The original story of Alice's Adventures in Wonderland is missing what have become some of the book's most iconic characters and scenes: the Cheshire Cat, the Mad Hatter's tea party, the Knave of Hearts' trial, and several other great moments. Why did Charles Dodgson (aka Lewis Carroll) add them later? According to Alice scholar Melanie Bayley, Dodgson, a mathematician by day, created the scenes to make fun of edgy math ideas floating around at the time. From New Scientist:
Outgunned in the specialist press, Dodgson took his mathematics to his fiction. Using a technique familiar from Euclid's proofs, reductio ad absurdum, he picked apart the "semi-logic" of the new abstract mathematics, mocking its weakness by taking these premises to their logical conclusions, with mad results. The outcome is Alice's Adventures in Wonderland.
Take the chapter "Advice from a caterpillar", for example.
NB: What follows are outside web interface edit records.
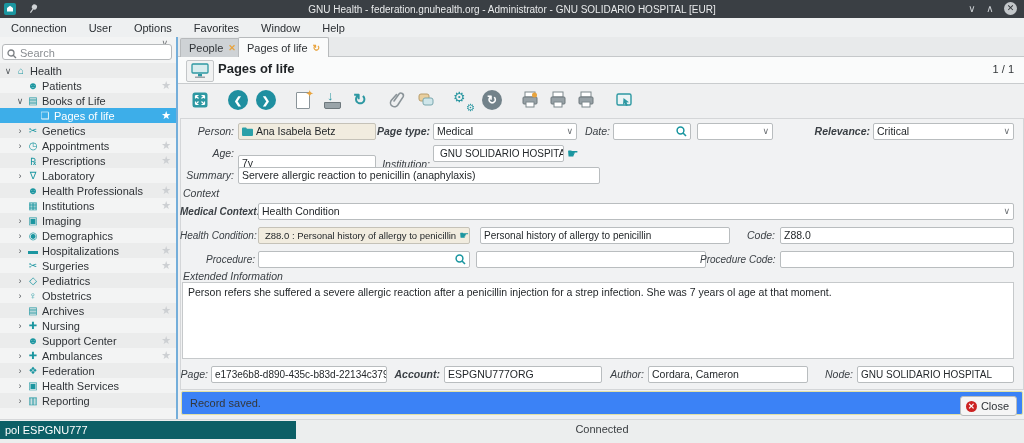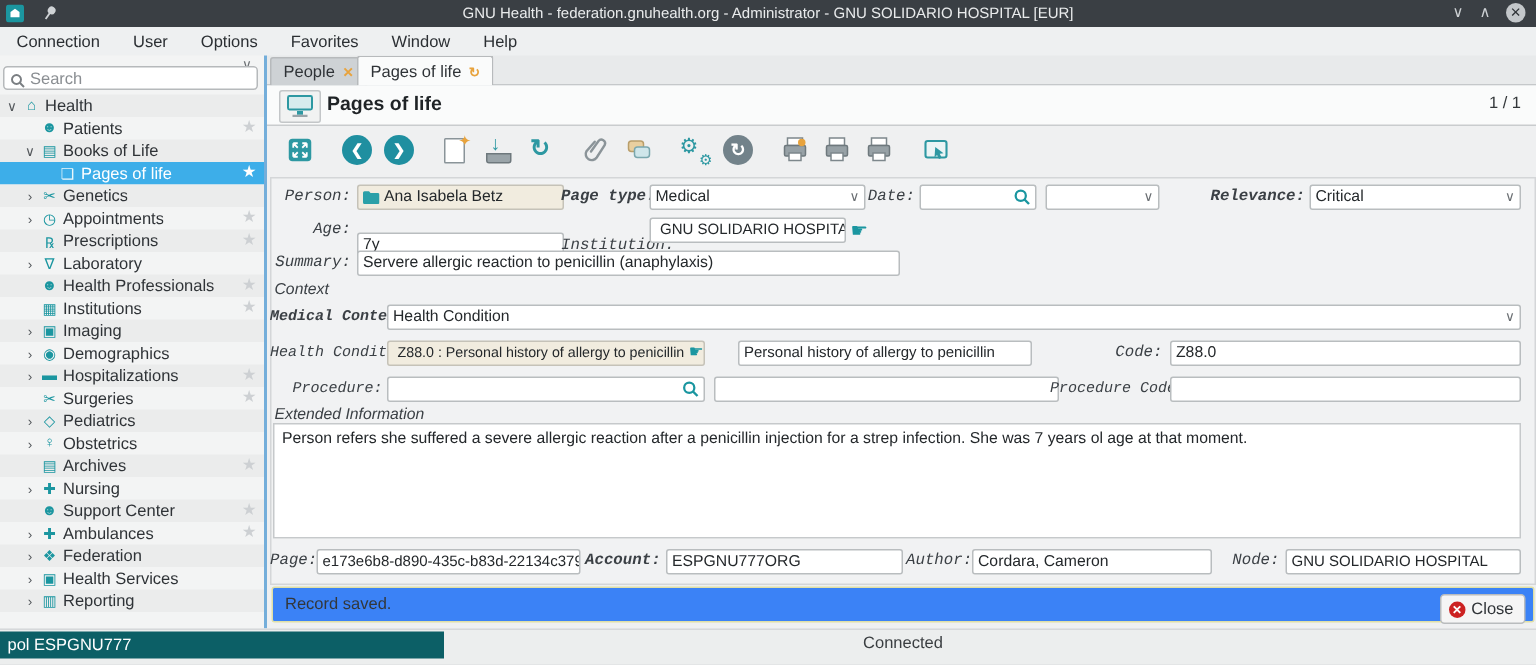--- a/index.html
+++ b/index.html
@@ -76,7 +76,7 @@
   .formpanel{position:absolute;left:180px;top:118px;width:844px;height:272px;background:#f1f2f3;
              border:1px solid #d4d6d8;box-sizing:border-box;}
   .lbl{position:absolute;height:17px;line-height:17px;font-style:italic;font-size:10.5px;
-       color:#3b4045;text-align:right;white-space:nowrap;font-family:Liberation Mono, monospace;}
+       color:#3b4045;text-align:right;white-space:nowrap;}
   .lbl.b{font-weight:bold;}
   .f{position:absolute;height:17px;box-sizing:border-box;background:#fff;border:1px solid #b9bdbf;
      border-radius:2px;font-size:10.5px;line-height:15px;padding:0 3px;overflow:hidden;

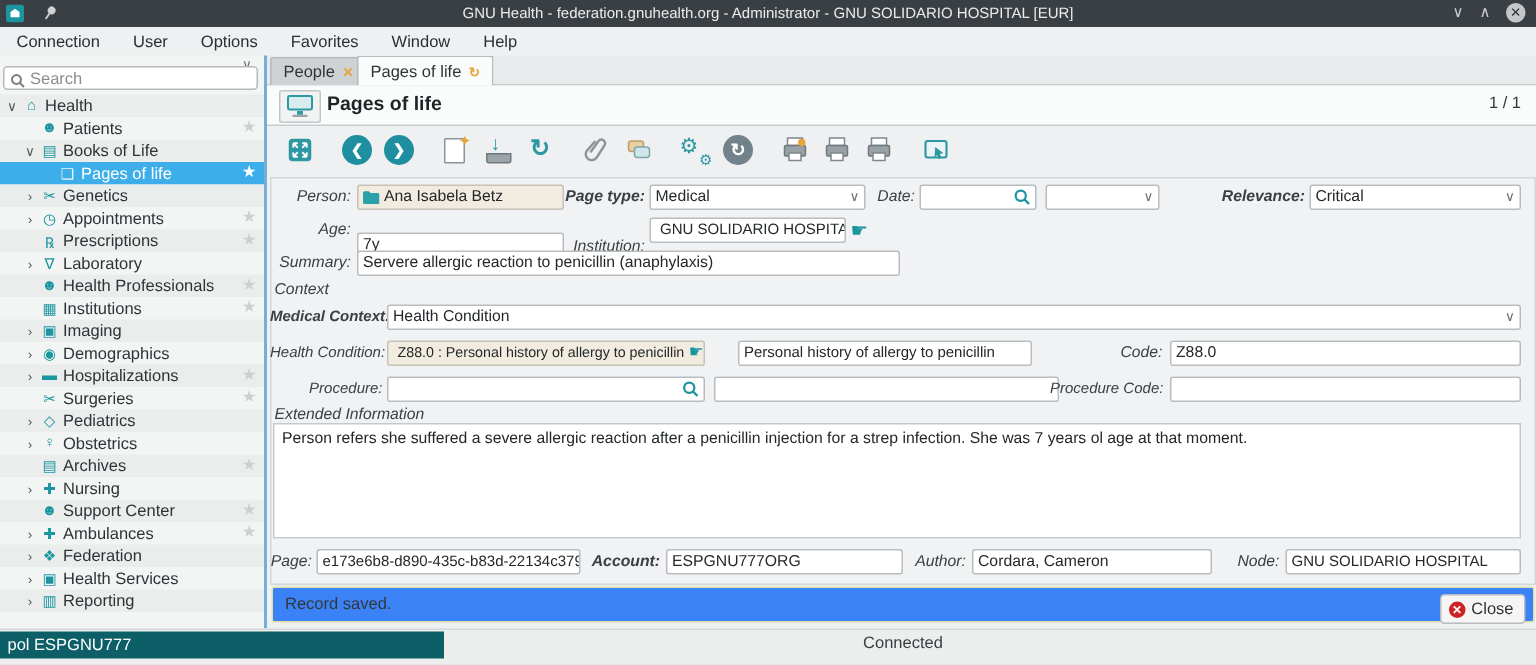--- a/index.html
+++ b/index.html
@@ -446,7 +446,7 @@
     <span style="font-size:9.5px">Z88.0 : Personal history of allergy to penicillin</span>
     <span class="hand">☛</span>
   </div>
-  <div class="f" style="left:492px;top:227px;width:196px">
+  <div class="f" style="left:480px;top:227px;width:250px">
     <span style="font-size:10px">Personal history of allergy to penicillin</span>
   </div>
   <span class="lbl" style="left:700px;top:227px;width:75px">Code:</span>

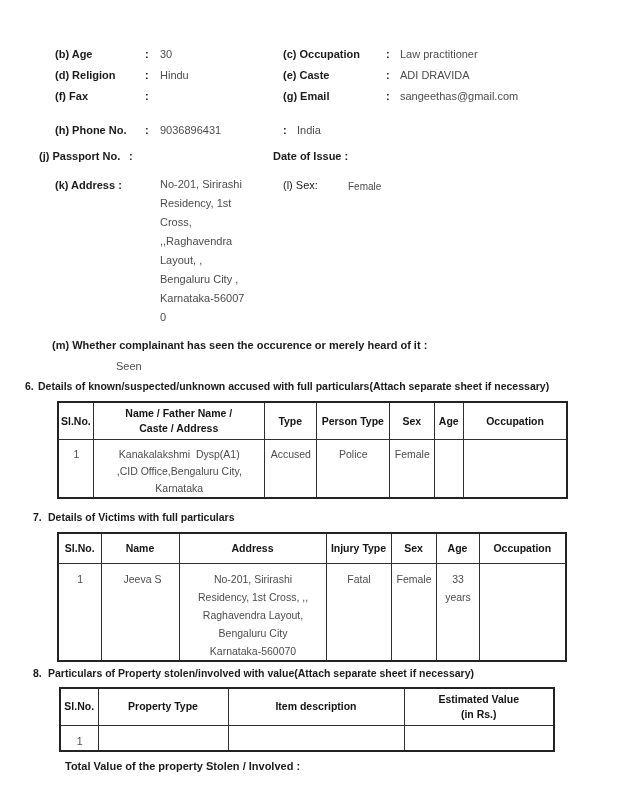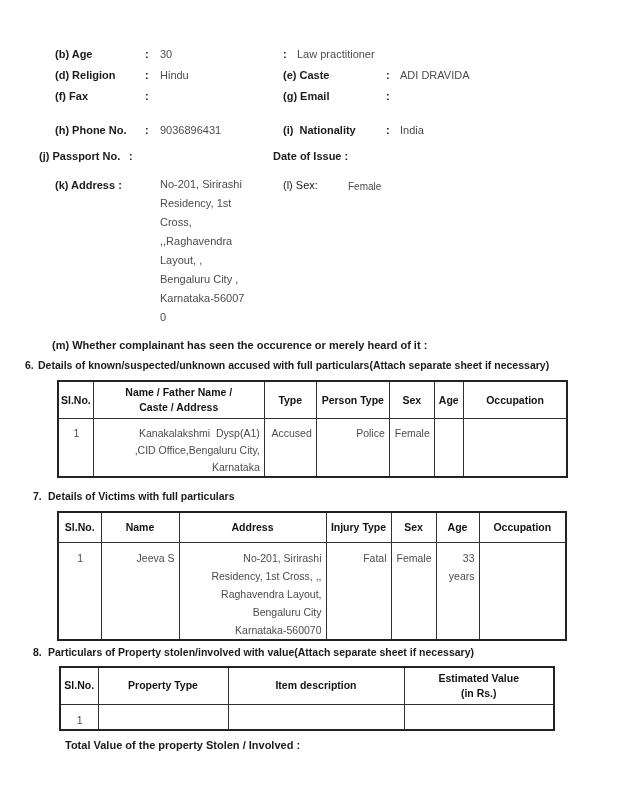--- a/index.html
+++ b/index.html
@@ -73,6 +73,7 @@
       <span class="val">30</span>
     </div>
     <div class="rg">
+      <span class="lbl">(c) Occupation</span>
       <span class="col">:</span>
       <span class="val">Law practitioner</span>
     </div>

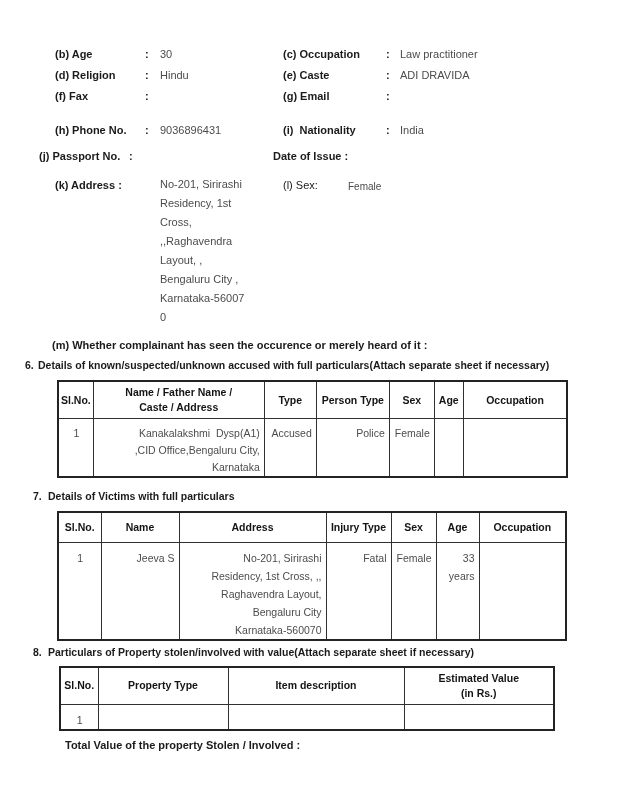--- a/index.html
+++ b/index.html
@@ -101,6 +101,7 @@
     <div class="rg">
       <span class="lbl">(g) Email</span>
       <span class="col">:</span>
+      <span class="val">sangeethas@gmail.com</span>
     </div>
   </div>
 

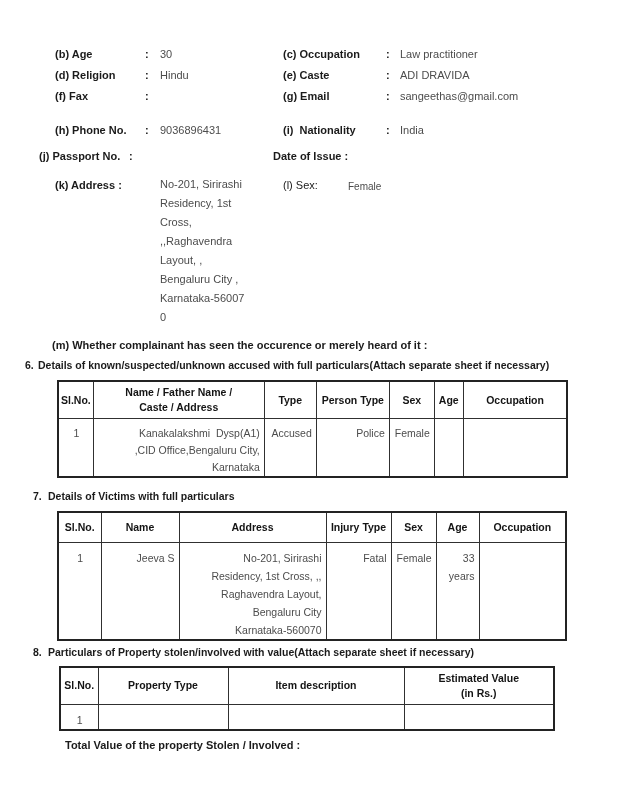--- a/index.html
+++ b/index.html
@@ -112,7 +112,6 @@
       <span class="val">9036896431</span>
     </div>
     <div class="rg">
-      <span class="lbl">(i)  Nationality</span>
       <span class="col">:</span>
       <span class="val">India</span>
     </div>

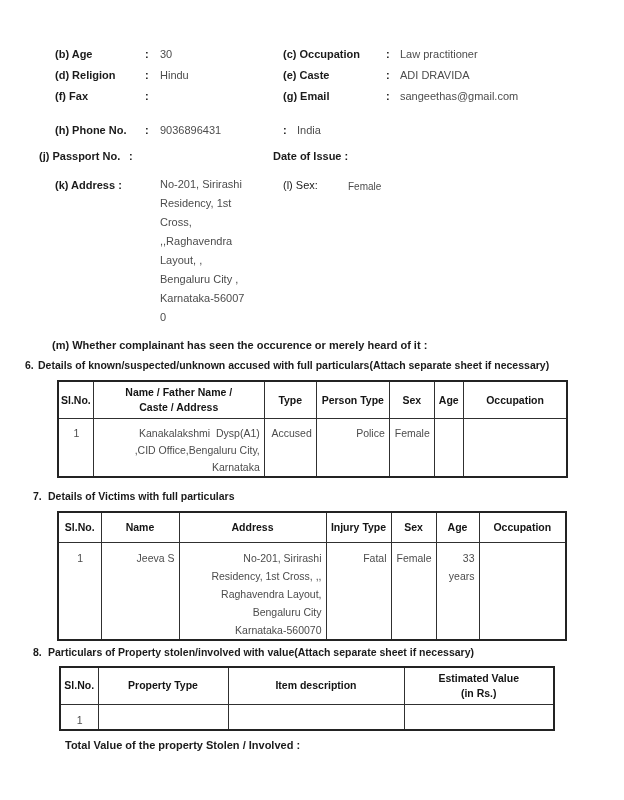--- a/index.html
+++ b/index.html
@@ -148,6 +148,7 @@
 
   <div class="m-block">
     <div class="m-lbl">(m) Whether complainant has seen the occurence or merely heard of it :</div>
+    <div class="m-val">Seen</div>
   </div>
 
   <div class="heading h6">

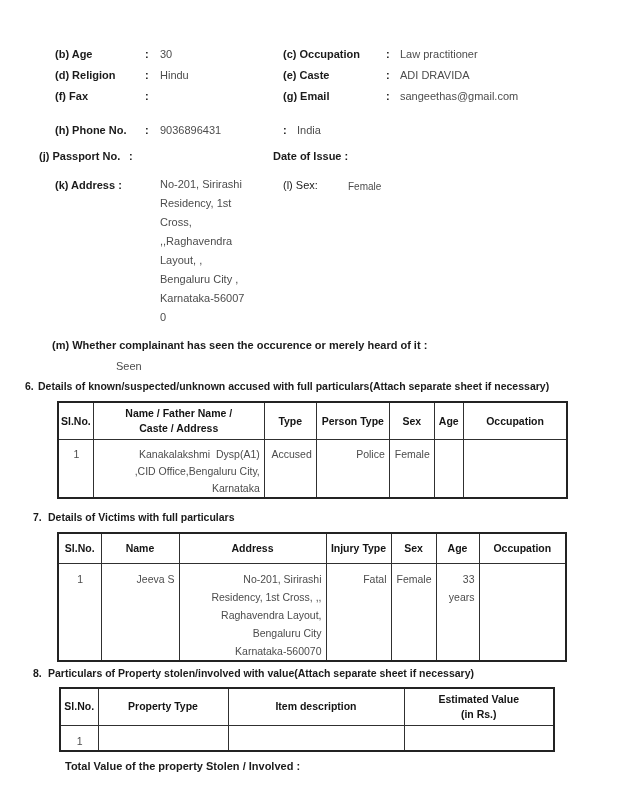--- a/index.html
+++ b/index.html
@@ -49,7 +49,7 @@
   .t8 { margin-left:31px; }
   th, td { border:1.5px solid #303030; font-size:10.5px; overflow:hidden; }
   th { font-weight:bold; text-align:center; vertical-align:middle; padding:3px 2px; line-height:15px; white-space:pre-line; color:#141414; }
-  td { color:#4c4c4c; vertical-align:top; text-align:right; padding:6px 4px 0 5px; line-height:18px; white-space:pre-wrap; }
+  td { color:#4c4c4c; vertical-align:top; text-align:center; padding:6px 4px 0 5px; line-height:18px; white-space:pre-wrap; }
   td.center { text-align:center; }
   .t6 th { height:34px; box-sizing:border-box; }
   .t6 td { height:57px; box-sizing:border-box; line-height:17px; }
By this point, Alice has fallen down a rabbit hole and eaten a cake that has shrunk her to a height of just 3 inches. Enter the Caterpillar, smoking a hookah pipe, who shows Alice a mushroom that can restore her to her proper size. The snag, of course, is that one side of the mushroom stretches her neck, while another shrinks her torso. She must eat exactly the right balance to regain her proper size and proportions.
While some have argued that this scene, with its hookah and "magic mushroom", is about drugs, I believe it's actually about what Dodgson saw as the absurdity of symbolic algebra, which severed the link between algebra, arithmetic and his beloved geometry...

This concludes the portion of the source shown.